Output exactly those lines of the data that lie between the line containing "- There are a plethora." and the final line, both ends counted.

RECORDS TO USE START

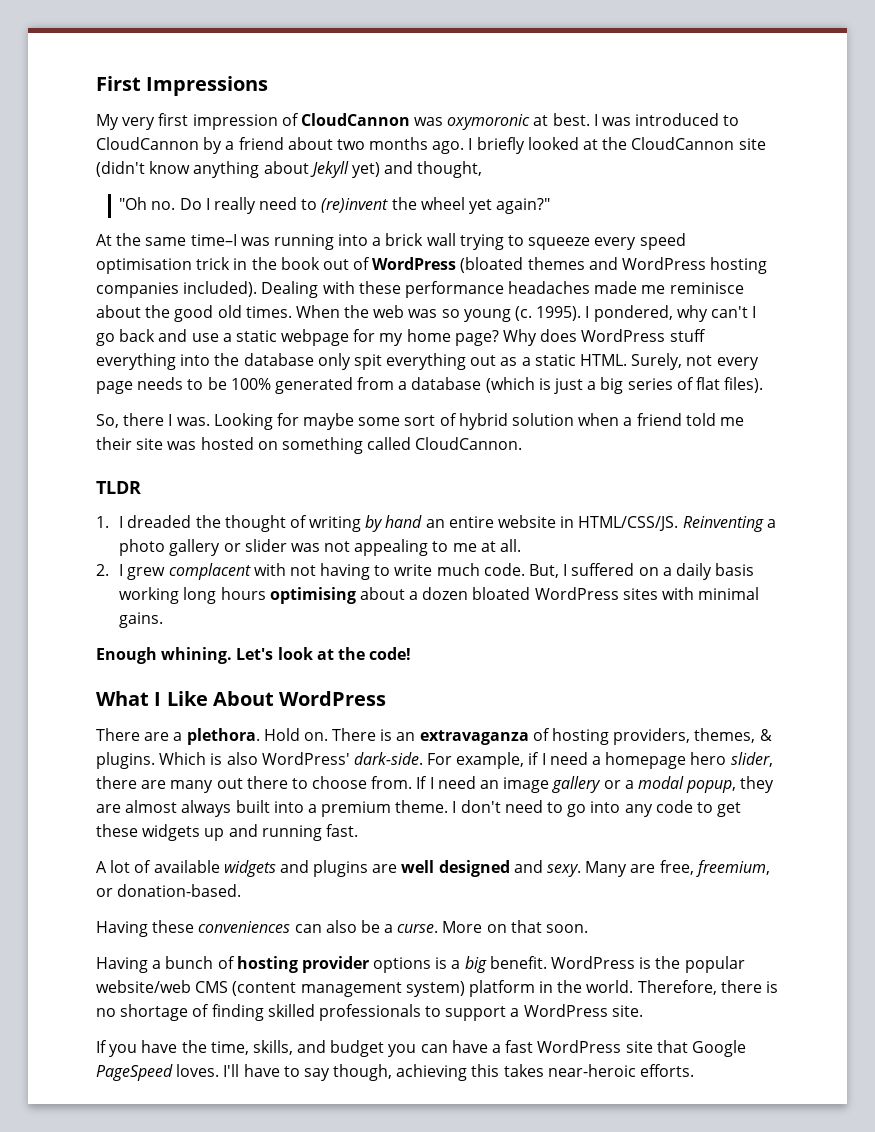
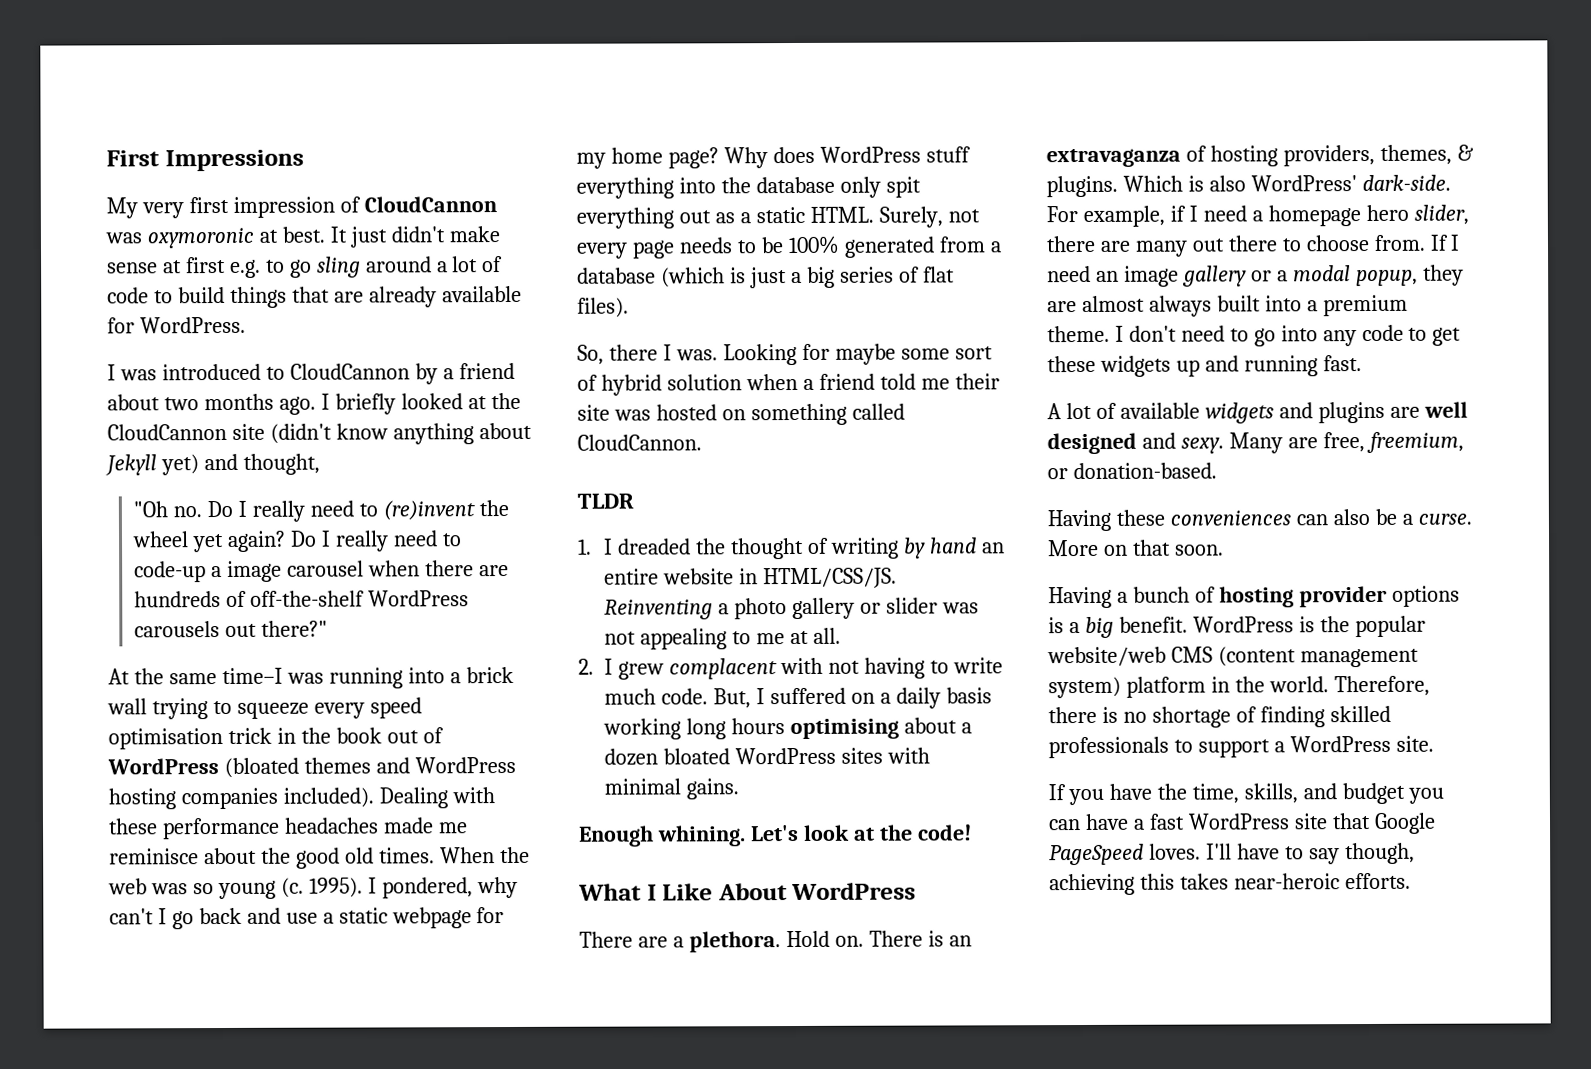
- My very first impression of CloudCannon was oxymoronic at best. I was introduced to CloudCannon by a friend about two months ago.
+ My very first impression of CloudCannon was oxymoronic at best. It just didn't make sense at first e.g. to go sling around a lot of code to build things that are already available for WordPress.
+ I was introduced to CloudCannon by a friend about two months ago.
- "Oh no. Do I really need to (re)invent the wheel yet again?"
+ "Oh no. Do I really need to (re)invent the wheel yet again? Do I really need to code-up a image carousel when there are hundreds of off-the-shelf WordPress carousels out there?"

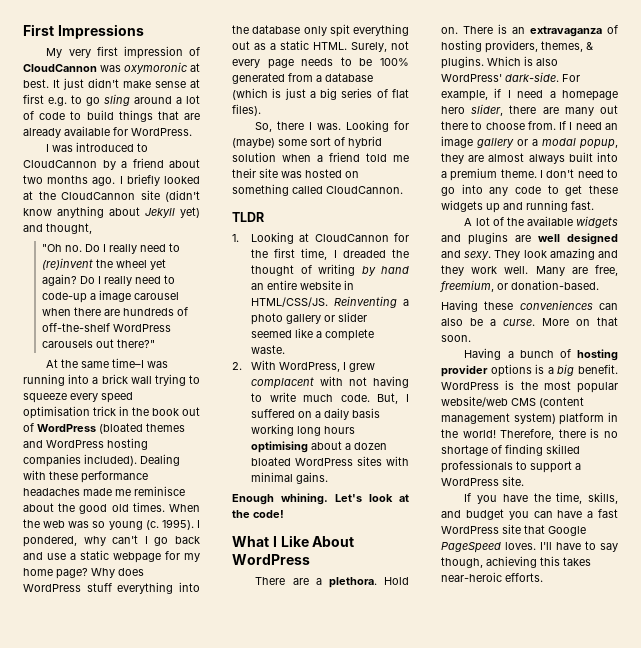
- Looking for maybe some sort of hybrid solution when a friend told me their site was hosted on something called CloudCannon.
+ Looking for (maybe) some sort of hybrid solution when a friend told me their site was hosted on something called CloudCannon.
- 1. I dreaded the thought of writing by hand an entire website in HTML/CSS/JS.
+ 1. Looking at CloudCannon for the first time, I dreaded the thought of writing by hand an entire website in HTML/CSS/JS.
- Reinventing a photo gallery or slider was not appealing to me at all.
+ Reinventing a photo gallery or slider seemed like a complete waste.
- 2. I grew complacent with not having to write much code.
+ 2. With WordPress, I grew complacent with not having to write much code.
- A lot of available widgets and plugins are well designed and sexy.
+ A lot of the available widgets and plugins are well designed and sexy.
+ They look amazing and they work well.
- WordPress is the popular website/web CMS (content management system) platform in the world.
+ WordPress is the most popular website/web CMS (content management system) platform in the world!

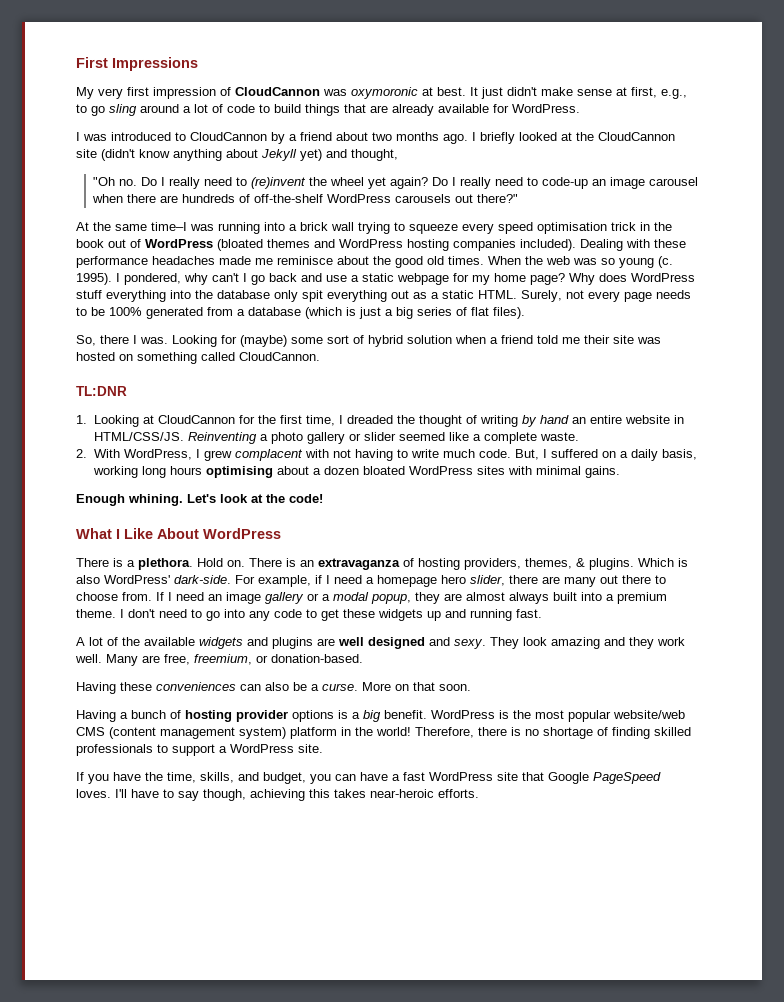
- It just didn't make sense at first e.g. to go sling around a lot of code to build things that are already available for WordPress.
+ It just didn't make sense at first, e.g., to go sling around a lot of code to build things that are already available for WordPress.
- Do I really need to code-up a image carousel when there are hundreds of off-the-shelf WordPress carousels out there?"
+ Do I really need to code-up an image carousel when there are hundreds of off-the-shelf WordPress carousels out there?"
- TLDR
+ TL:DNR
- But, I suffered on a daily basis working long hours optimising about a dozen bloated WordPress sites with minimal gains.
+ But, I suffered on a daily basis, working long hours optimising about a dozen bloated WordPress sites with minimal gains.
- There are a plethora.
+ There is a plethora.
- If you have the time, skills, and budget you can have a fast WordPress site that Google PageSpeed loves.
+ If you have the time, skills, and budget, you can have a fast WordPress site that Google PageSpeed loves.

RECORDS TO USE END

WRITTEN ANSWER —
- There are a plethora.
+ There is a plethora.
- If you have the time, skills, and budget you can have a fast WordPress site that Google PageSpeed loves.
+ If you have the time, skills, and budget, you can have a fast WordPress site that Google PageSpeed loves.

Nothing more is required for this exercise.